Les premières louanges des plus grands commencent à fleurir et les plus prestigieuses écuries font de l’œil à Emilien. Parmi elles, on relève la Section Paloise, le Stade Toulousain ou encore l’ASM Clermont Ferrand. Fan d’haute montagne et de l’environnement qu’elles créent autour, c’est bien dans le Béarn qu’Emilien Gailleton signe un bail de 3 ans. Conquis par le discours et le projet bâtit autour des jeunes de Sebastien Piqueronies, le manager de Pau, c’est pour lui l’endroit le plus sein pour son développement et pour essayer d’engranger la moindre minute de Top14 qui lui sera offerte. Pourtant, ses débuts se résument à bien plus que de simples minutes jouées puisqu’il réalise sa première contre le Stade Toulousain, dans un Hameau plein a craquer et en fête après la victoire paloise. D’autant plus que dans la tribune, il y avait son ami Emile qui nous a confiait vivre « un rêve éveillé ». Il enchaîne ensuite 2 autres titularisations contre Montpellier et Toulon et marque son premier essai sur la pelouse de l’Altrad Statidum.
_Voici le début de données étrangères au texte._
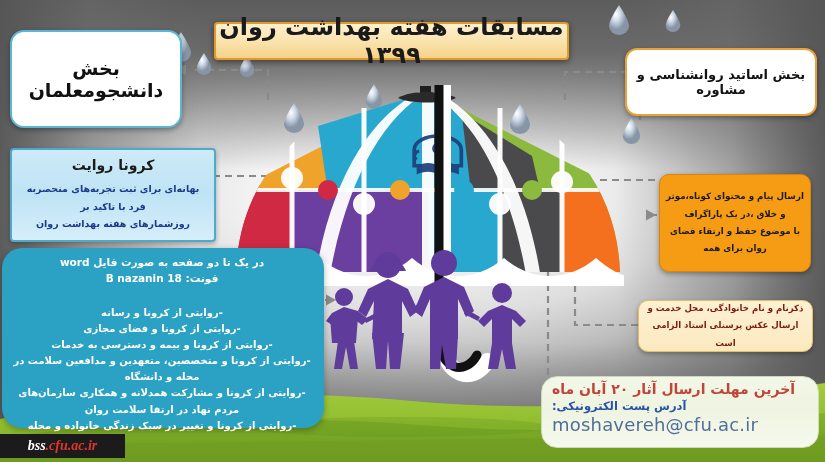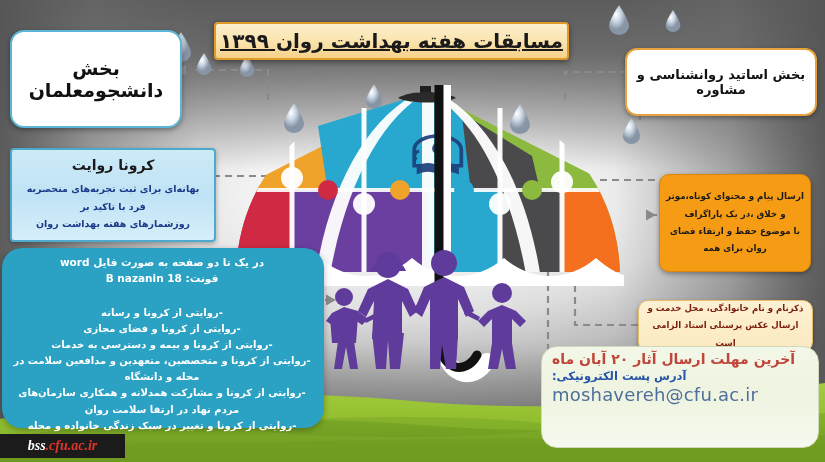--- a/index.html
+++ b/index.html
@@ -58,21 +58,21 @@
   }
   #box-professors .t{font-size:13px;font-weight:bold;color:#111;}
 
   
   #title-banner{
     left:214px;top:22px;width:355px;height:38px;
     background:linear-gradient(to bottom,#fdf0cf 0%,#fae2ab 55%,#f6d289 100%);
     border:2px solid #e09a2a;border-radius:4px;
     box-shadow:0 2px 6px rgba(0,0,0,.45);
   }
-  #title-banner .t{font-size:20px;font-weight:bold;color:#1a1a1a;text-decoration:underline;}
+  #title-banner .t{font-size:24px;font-weight:bold;color:#1a1a1a;}
 
   
   #box-korona{
     left:10px;top:148px;width:206px;height:94px;
     background:linear-gradient(to bottom,#cdeaf7 0%,#bfe3f5 50%,#d6eefa 100%);
     border:2px solid #4fa9cc;border-radius:4px;
     box-shadow:0 2px 5px rgba(0,0,0,.3);
     padding:4px 8px;
   }
   #box-korona .hd{font-size:14px;font-weight:bold;color:#1a1a1a;margin-bottom:7px;}
@@ -105,21 +105,21 @@
     right:12px;top:300px;width:175px;height:52px;
     background:linear-gradient(to bottom,#fdf1d4 0%,#fbe9bf 100%);
     border:1px solid #e6bb6a;border-radius:10px;
     box-shadow:0 2px 4px rgba(0,0,0,.3);
     padding:2px 6px;
   }
   #box-note .li{font-size:8.6px;font-weight:bold;color:#7a1d0f;line-height:2.0;}
 
   
   #box-contact{
-    right:6px;bottom:14px;width:278px;height:102px;
+    right:6px;bottom:14px;width:278px;height:72px;
     background:linear-gradient(to bottom,#f3f7e8 0%,#eef4e0 45%,#f6f9ee 100%);
     border:1px solid #cfd9bb;border-top-left-radius:16px;border-top-right-radius:16px;
     border-bottom-left-radius:16px;border-bottom-right-radius:16px;
     align-items:flex-end;padding:4px 12px 4px 10px;justify-content:flex-start;
   }
   #box-contact .deadline{font-size:14px;font-weight:bold;color:#c0453a;direction:rtl;}
   #box-contact .emlabel{font-size:11.5px;font-weight:bold;color:#2753a8;margin-top:2px;direction:rtl;}
   #box-contact .email{font-size:18px;color:#4f6f9a;direction:ltr;letter-spacing:.2px;margin-top:1px;}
La pépite agenaise continue de « crever l’écran » aux yeux du grand public comme dirait l’expression, mais également en interne. Interrogé en vue de l’interview, Romain Bourdiol, responsable de la performance à Pau, nous disait qu’Emilien est « très investi au quotidien et s’entraîne fort. C’est un joueur qui s’est grandement développé sur ses qualités de force et de vitesse. A côté, il a toujours avec lui cette énergie positive qu’il essaye de transmettre aux autres. C’est très appréciable et valorisant d’entraîner un joueur comme ça au quotidien car il nous pousse à devenir meilleur ». En surfant sur la dynamique de la saison dernière - qui lui a valu la nomination avec 2 autres adversaires pour être la meilleure révélation de ProD2 -, Emilien aspire à s’épanouir dans un championnat plus à son gout en étant basé davantage sur l’offensive que le précédent.

Son double projet

La scolarité fait partie des raisons pour lesquelles il a signé à Pau. En effet, suivant une formation STAPS, pour devenir préparateur physique ou mental, le trajet jusqu’à son établissement joue forcément. Pendant qu’il jouait à l’SUA, il devait se déplacer jusqu’à Bordeaux (140km) alors que maintenant, faudra simplement aller à Tarbes (45km). Puis, contrairement à certains athlètes qui mettent de côté les études pour se concentrer entièrement sur le sport et tout miser dessus, Emilien lui, les prend vraiment au sérieux. « C’est un peu mon plan B. D’une part, il faut toujours prévoir quelque chose derrière le rugby, car je ne me le souhaite pas, mais une blessure peut vite arriver. D’une autre, cela me permet de penser à autre chose et de sortir de ma routine sportive » me disait-il. Puis le bon déroulé de sa scolarité est aussi une chose sur laquelle veillent ses parents. Interrogé auparavant, son père me confiait que les études sont vraiment leur préoccupation car c’est important de maintenir ce double projet. Puis, c’est un des principaux sujets de discussion lorsque le paternel s’entretient avec son fils, « si je le questionne un peu trop sur la partie rugby, je sais que je risque de l'agacer » me glissait-il. « Notre soutient se limite à celui de parents. Nous lui donnons des conseils pratiques sur sa nouvelle vie (appart, assurance, formalités…). Nous restons toujours à son écoute pour identifier des périodes de doutes ou de “moins bien”. Puis je le conseille quand il me le demande ». A défaut de lui avoir transmis cette passion pour le monde de l’ovalie, puisque ses seules expériences de rugby se résument « au Tournoi des six Nations à la télé et rugby flag au sein d'une équipe de copains, autant pour l'exercice que pour les soirées d'après entraînement », Denis Gailleton croit en son fils et son destin de rugbyman depuis le début. Il l’a toujours amené à chaque entraînement et match, et continue aujourd’hui à se déplacer dans les stades aux quatre coins de la France. « Je n'ai jamais compté les kms “rugby” mais ils comptent pour plus de la moitié du compteur de la voiture » soulignait-il….

L'anecdote

Un boxeur, lui, a un « sparing-partenaire » qui l’accompagne durant ses entraîneurs. Emilien Gailleton, lui, a un carnet. « J’ai commencé à écrire dessus avec mon prépa mental (il y a 2 ans) au début de mes consultations et depuis je l’utilise un peu comme un journal intime. A chaque moment de doute, j’écris tout ce que je pense et ça me permet de passer à autre chose. Je l’utilise aussi pour noter des anecdotes par exemple ».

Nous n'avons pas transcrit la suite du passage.